_The problem_: State only the number of lines below where the word "Households" is found.

Difference listings:
══════════════════════════════
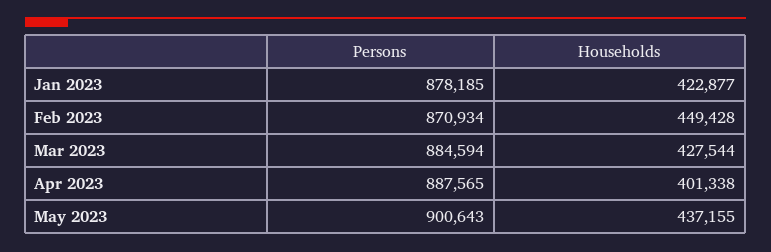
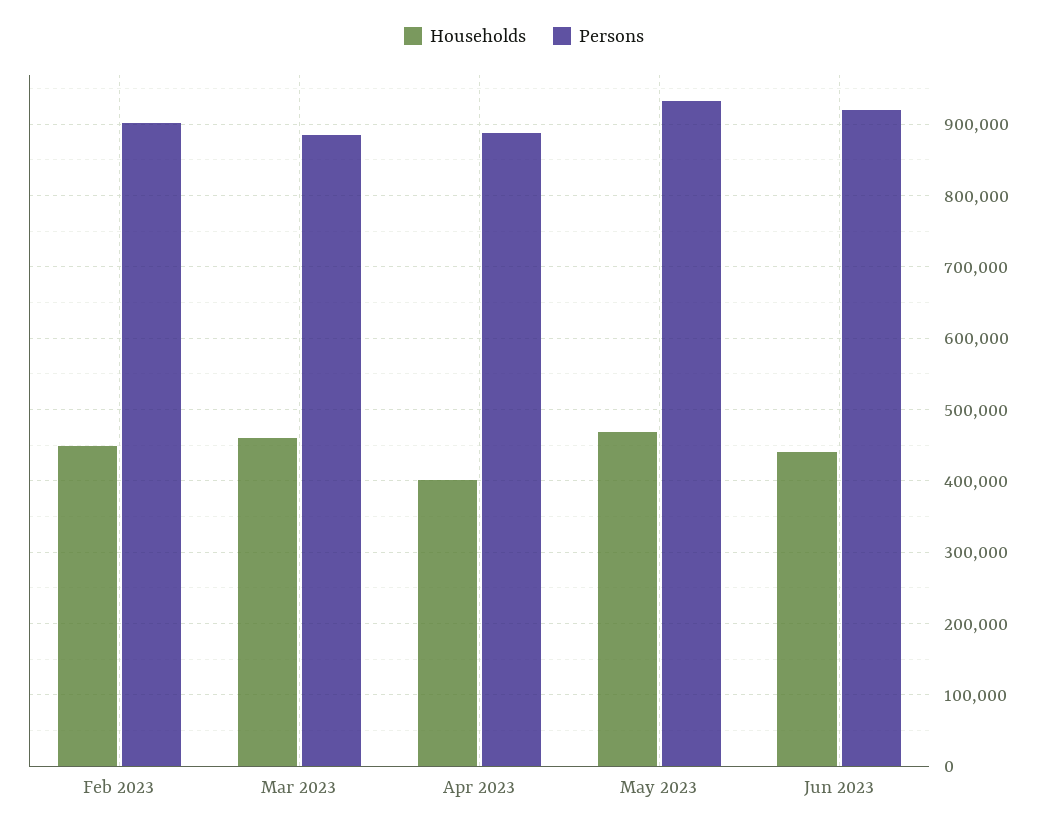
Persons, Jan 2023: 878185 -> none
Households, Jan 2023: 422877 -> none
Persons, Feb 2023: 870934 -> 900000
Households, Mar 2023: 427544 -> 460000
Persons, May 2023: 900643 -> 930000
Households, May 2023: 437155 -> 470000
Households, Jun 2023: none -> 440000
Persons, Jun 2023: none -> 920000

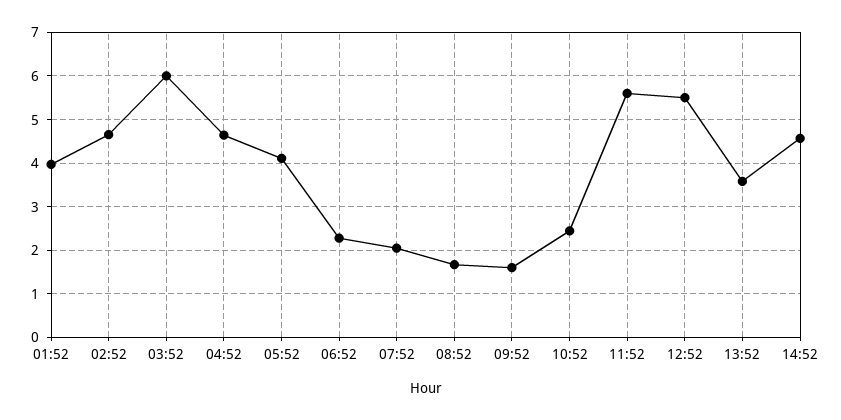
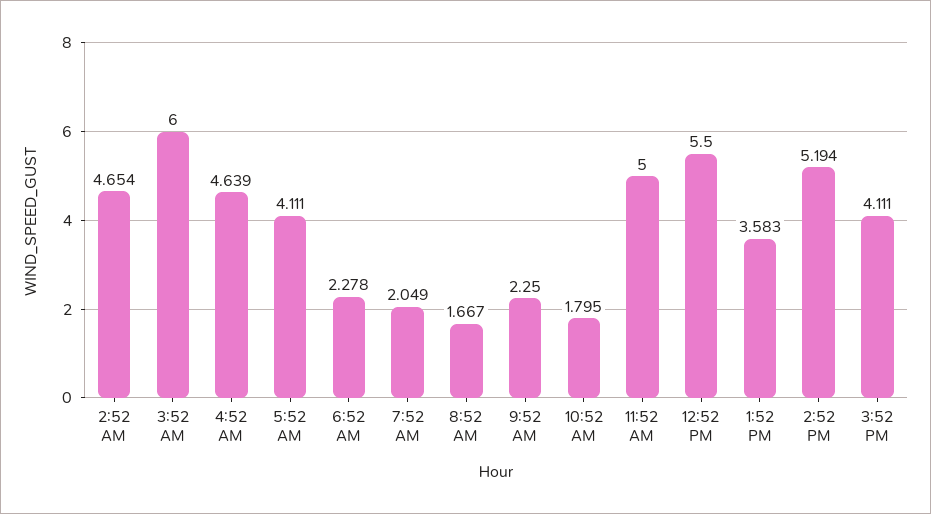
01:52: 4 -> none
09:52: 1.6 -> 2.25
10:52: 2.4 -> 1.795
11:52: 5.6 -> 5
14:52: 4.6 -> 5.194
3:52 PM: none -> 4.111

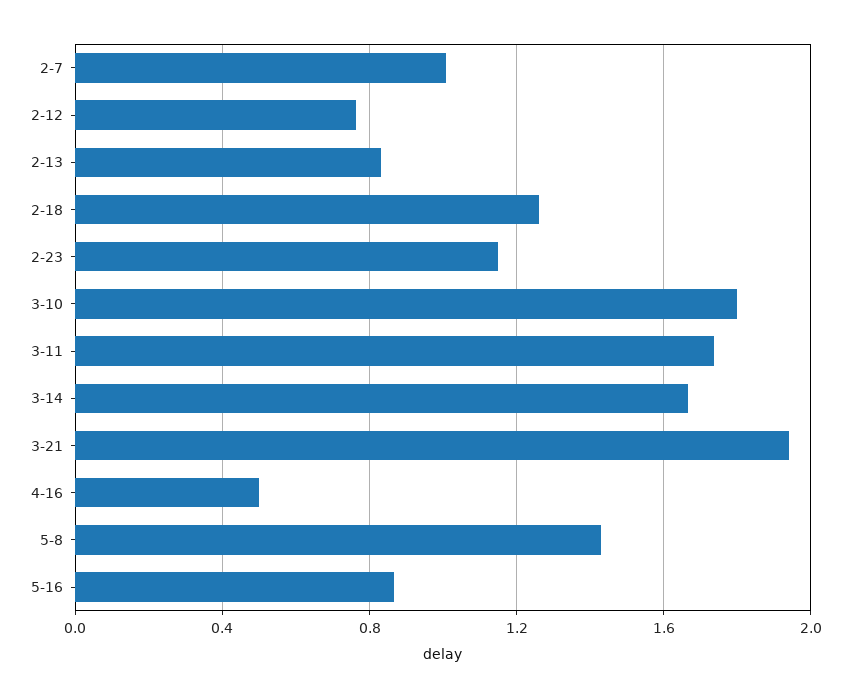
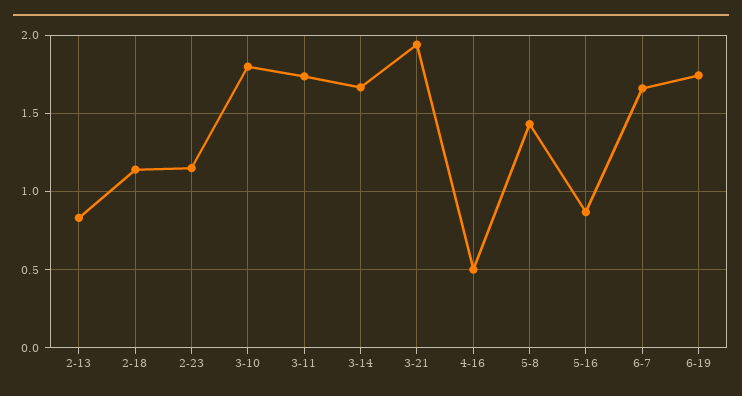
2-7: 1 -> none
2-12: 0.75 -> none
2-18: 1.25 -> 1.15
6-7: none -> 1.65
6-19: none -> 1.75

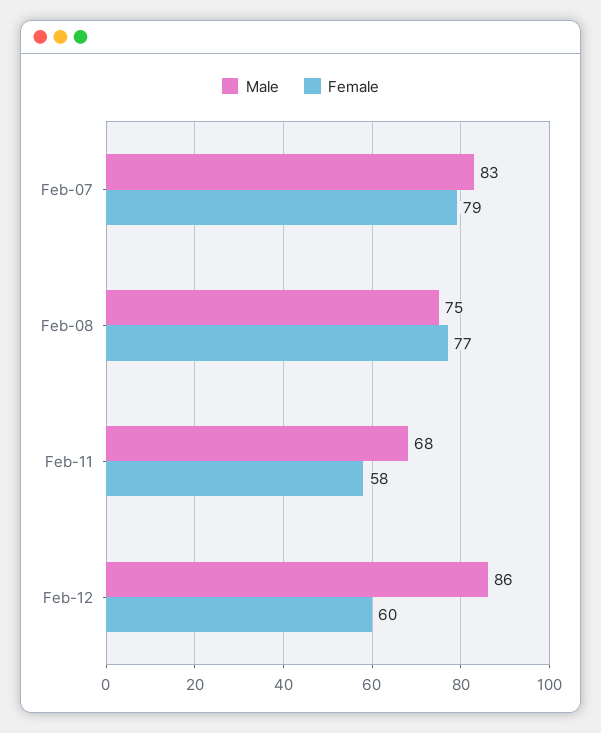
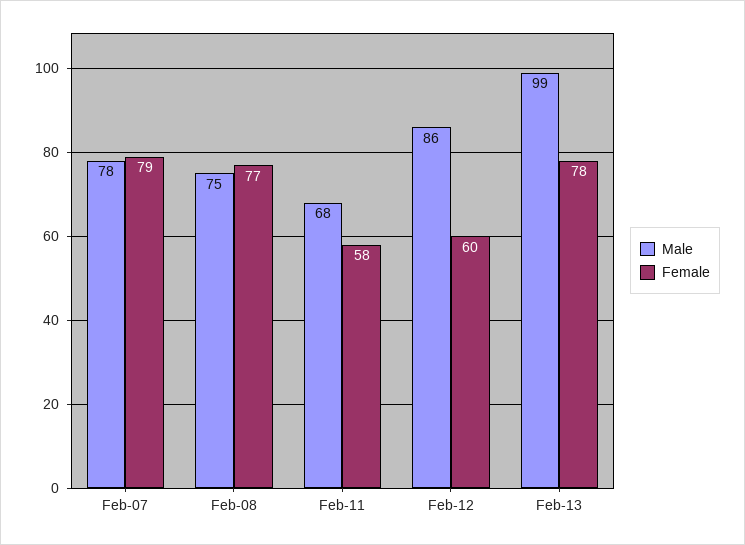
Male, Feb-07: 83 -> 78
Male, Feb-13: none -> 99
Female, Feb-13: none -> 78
══════════════════════════════
_Answer box_: 4